This problem is that the view of the other is the view of the other which we have no way of ascertaining whether it is what it is presented as. Therefore Garcin turns to Inez with his question as he does not believe Estelle is telling him the truth, but only making him happy. We may attempt to manipulate the view the other person develops regarding us, but even then we can never truly know how true the view regarding us is because it is presented by the other who is just another autonomous being.

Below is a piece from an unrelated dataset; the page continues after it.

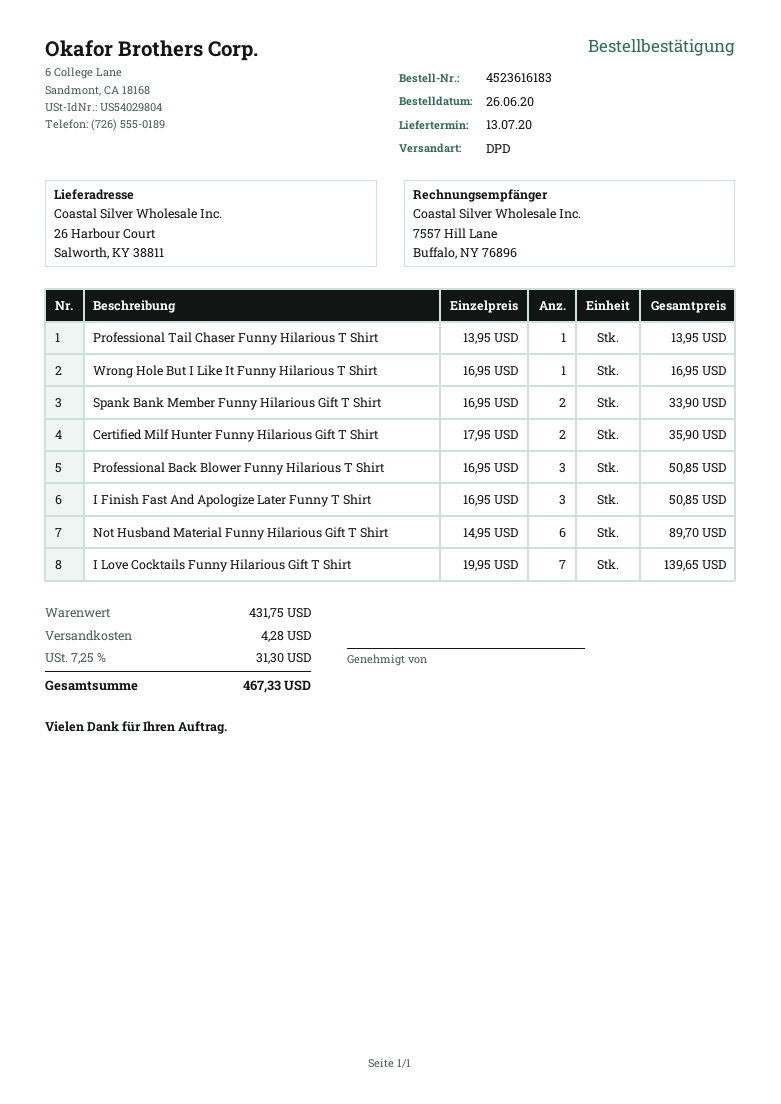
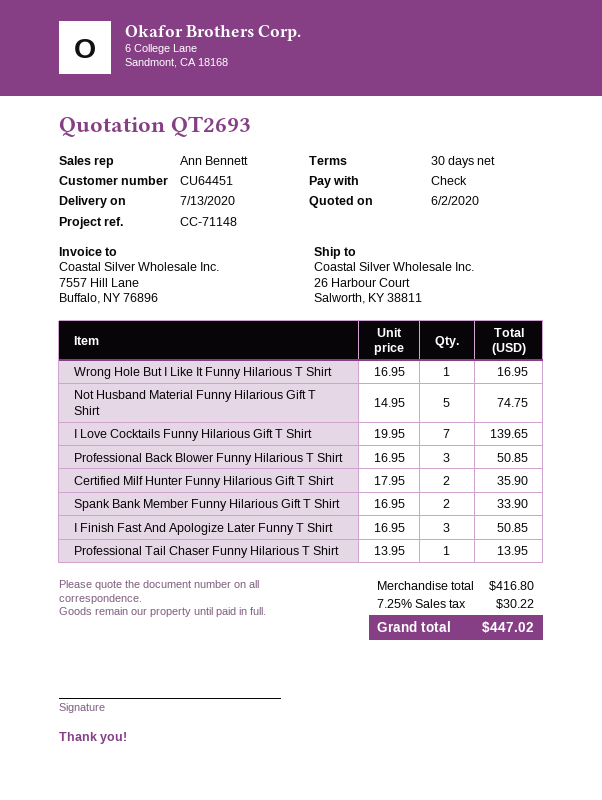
Not Husband Material Funny Hilarious Gift T Shirt: 6 x 14.95 = 89.70 -> 5 x 14.95 = 74.75
subtotal: 431.75 -> 416.80
shipping: 4.28 -> none
tax: 7.25% = 31.30 -> 7.25% = 30.22
total: 467.33 -> 447.02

Being unable to ascertain the view of the other, despite that we can only know ourselves through their views, even though they try to objectify the autonomous being we are, is the human condition which is portrayed in Sartre’s play, No Exit, that makes hell other people.

Hell is other people and love is a mechanism by which people overcome the anxiety of recognizing that we can’t control the freedom of another person. Because I’ll never know what others really think of me, I enter the project of becoming the most important object for the other, hoping that the other is so besotted by me that I know with certainty what their opinion about me is. I thereby obscure the fact that in reality I have no control over the freedom of the other, whose views about me generates the self in me. Love is wanting to be loved by the other, because it feels like one has achieved the impossible of controlling the freedom of another autonomous being. This enables me to think I have control over knowing myself as I have the ability to manoeuvre the freedom of the other regarding their views on me. Sartre wrote “these projects put me in direct connection with the other’s freedom. It is in this sense that love is a conflict… the other’s freedom is the foundation of my being… precisely because I exist by means of the other’s freedom,” (Being and Nothingness, 1972, p366). The impossibility of love is that it objectifies a being-for-itself as rhetoric around love shows lyrics such as you are the sunshine of my life, although a being-for-itself is not an object. It is impossible for me to freely give up my freedom for another autonomous being to think of me as I would like to be thought of because it is their freedom to think of me as they freely wish to, that gives me access to myself. Therefore even in love we remain in a mode of perpetual conflict as we are beings-for-others, but due to our desire to find out who we are which is problematic because the view of the other is beyond our control, hell is other people.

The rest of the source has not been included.